_RECORDS_
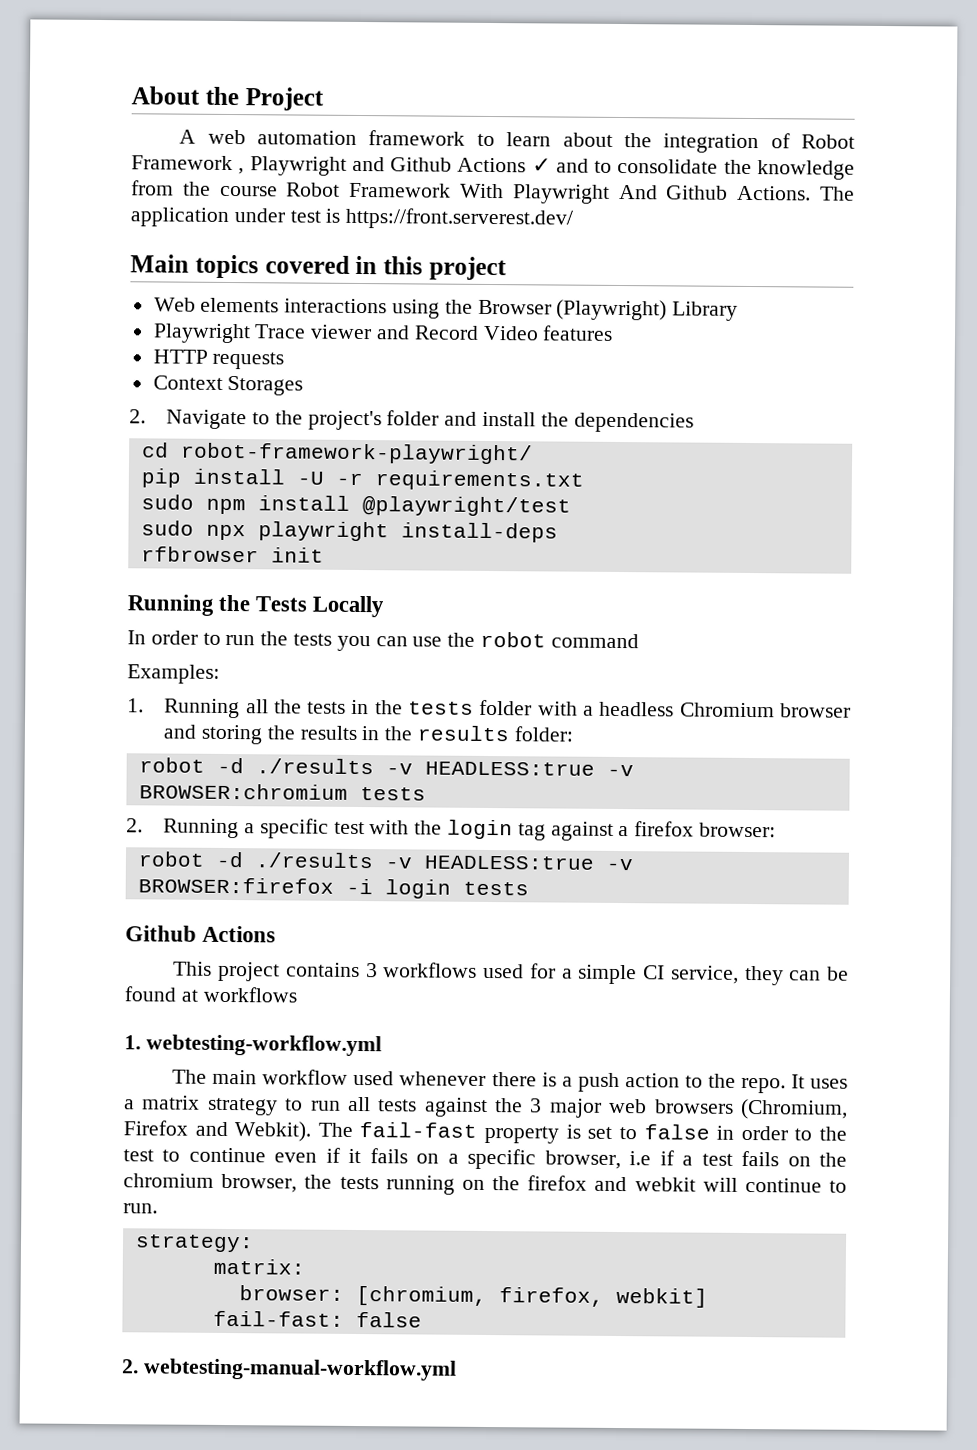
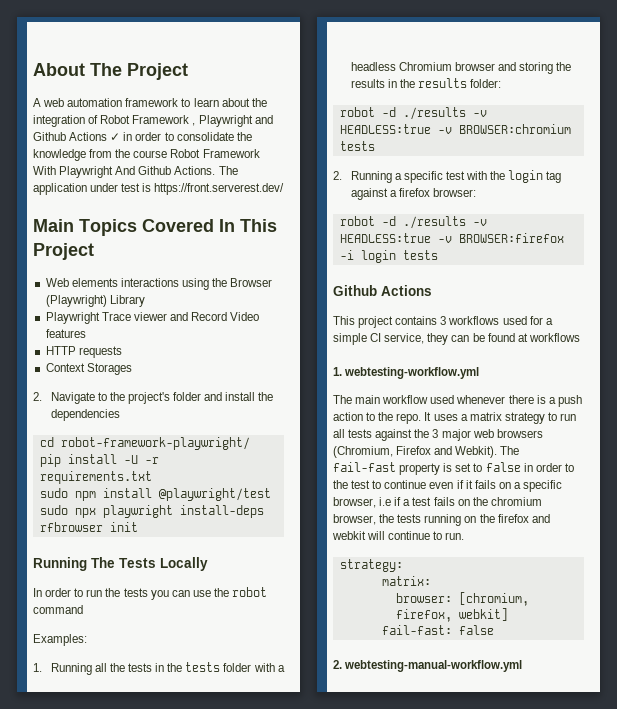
- About the Project
+ About The Project
- A web automation framework to learn about the integration of Robot Framework , Playwright and Github Actions ✓ and to consolidate the knowledge from the course Robot Framework With Playwright And Github Actions.
+ A web automation framework to learn about the integration of Robot Framework , Playwright and Github Actions ✓ in order to consolidate the knowledge from the course Robot Framework With Playwright And Github Actions.
- Main topics covered in this project
+ Main Topics Covered In This Project
- Running the Tests Locally
+ Running The Tests Locally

_PROBLEM REQUIREMENTS_
Your reply should restate every entry exactly, with the pictures left out.

_TASK ANSWER_
- About the Project
+ About The Project
- A web automation framework to learn about the integration of Robot Framework , Playwright and Github Actions ✓ and to consolidate the knowledge from the course Robot Framework With Playwright And Github Actions.
+ A web automation framework to learn about the integration of Robot Framework , Playwright and Github Actions ✓ in order to consolidate the knowledge from the course Robot Framework With Playwright And Github Actions.
- Main topics covered in this project
+ Main Topics Covered In This Project
- Running the Tests Locally
+ Running The Tests Locally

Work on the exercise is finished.